Exercise
Look through the listing underneath for "Download", and copy every line that has it.

Data shown

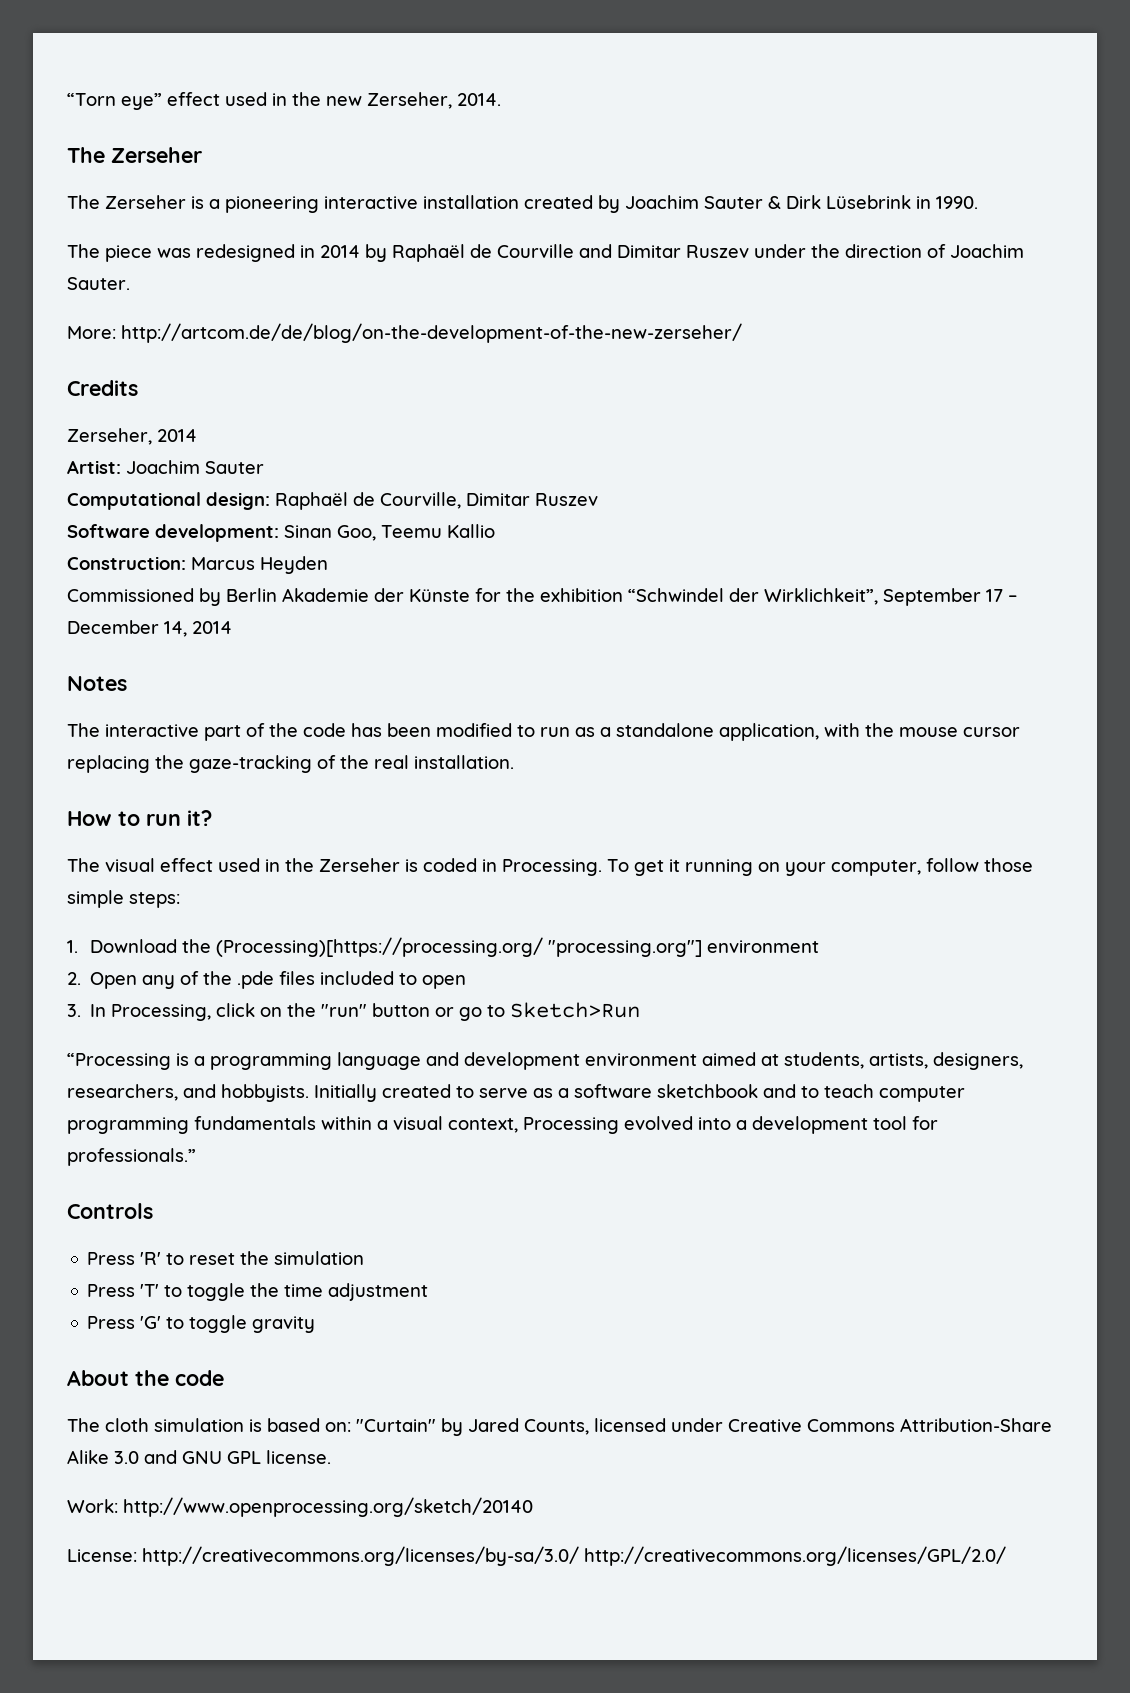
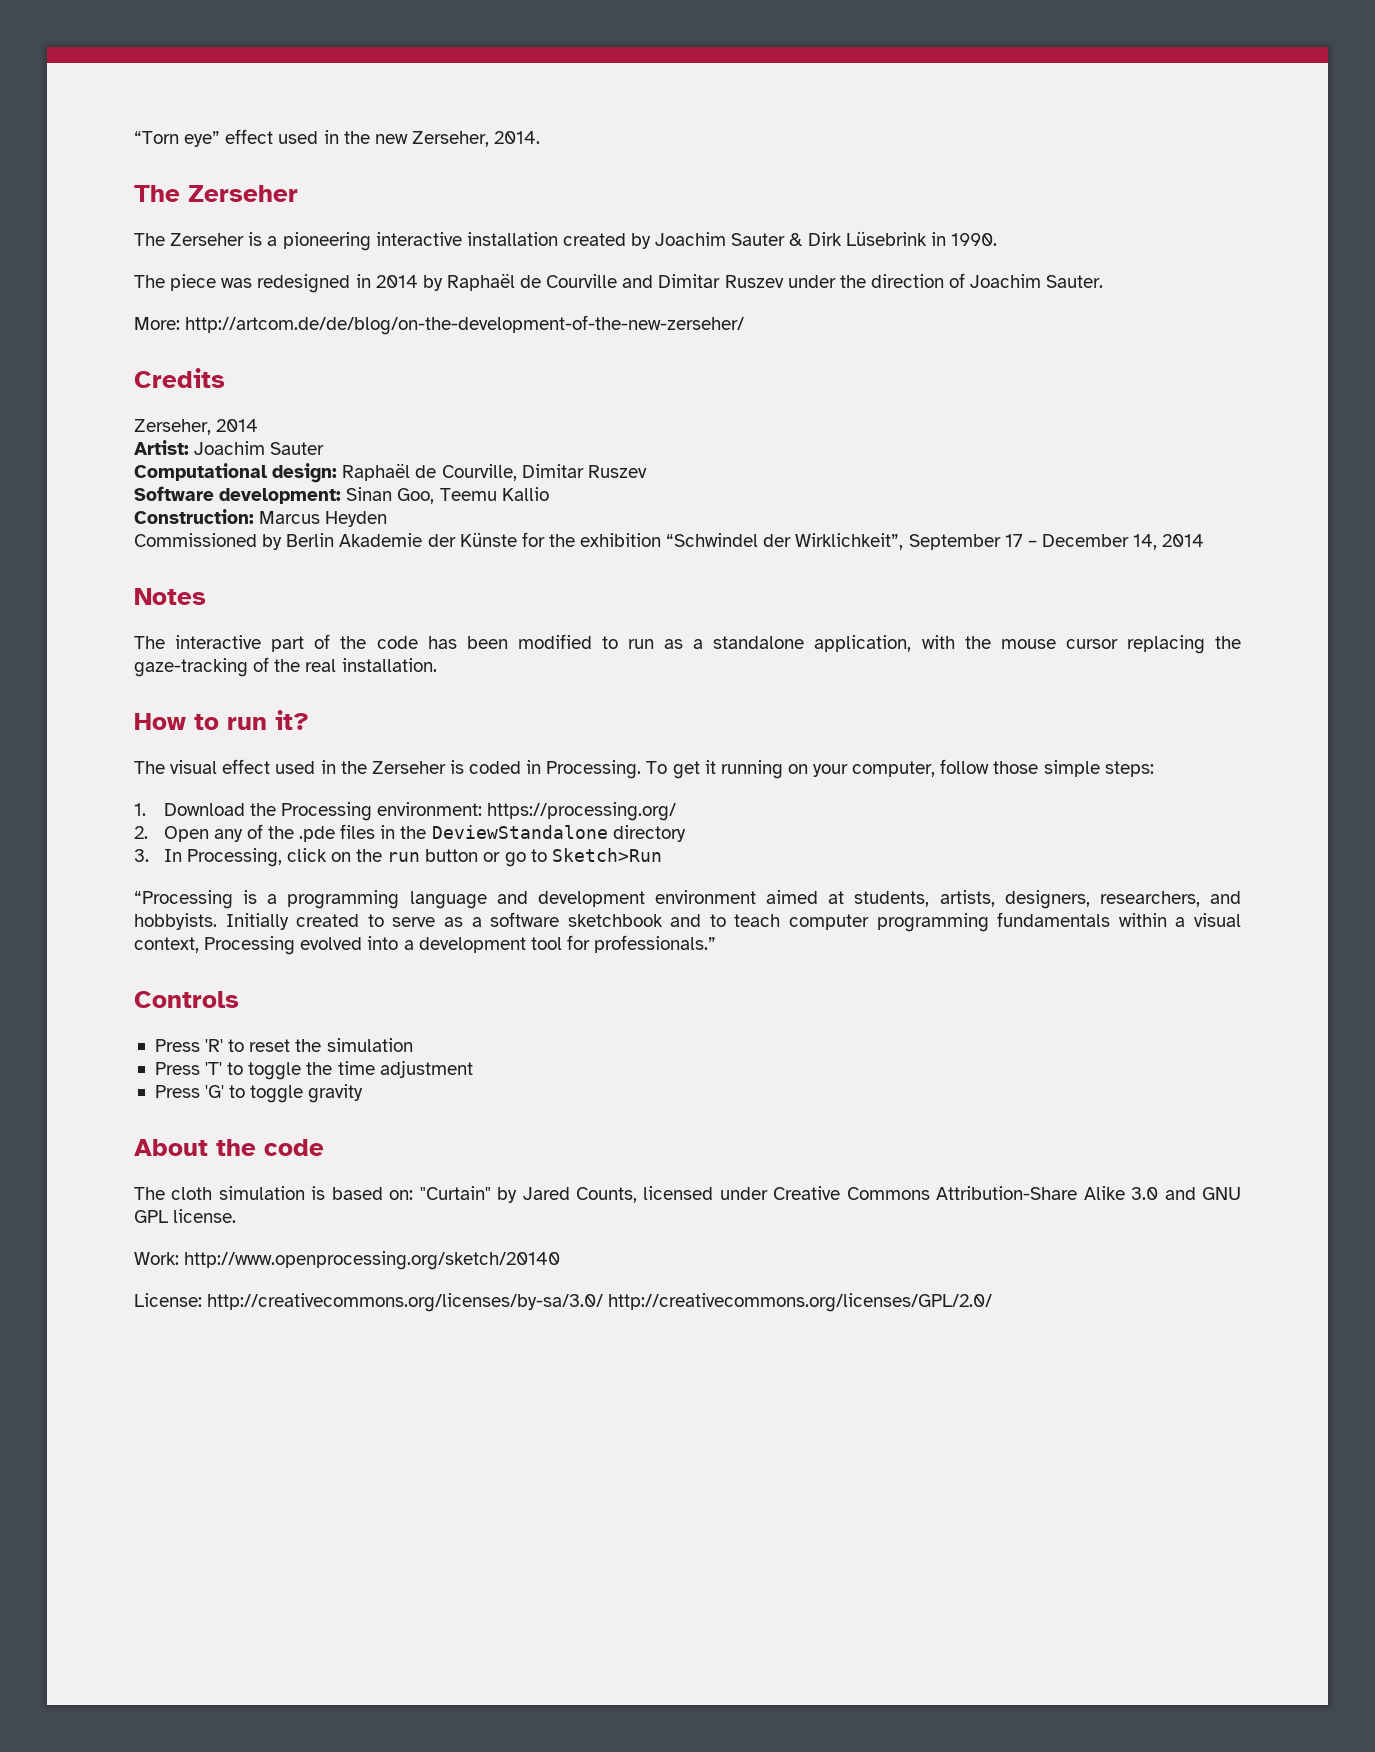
- 1. Download the (Processing)[https://processing.org/ "processing.org"] environment
+ 1. Download the Processing environment: https://processing.org/
- 2. Open any of the .pde files included to open
+ 2. Open any of the .pde files in the DeviewStandalone directory
- 3. In Processing, click on the "run" button or go to Sketch>Run
+ 3. In Processing, click on the run button or go to Sketch>Run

Answer box
- 1. Download the (Processing)[https://processing.org/ "processing.org"] environment
+ 1. Download the Processing environment: https://processing.org/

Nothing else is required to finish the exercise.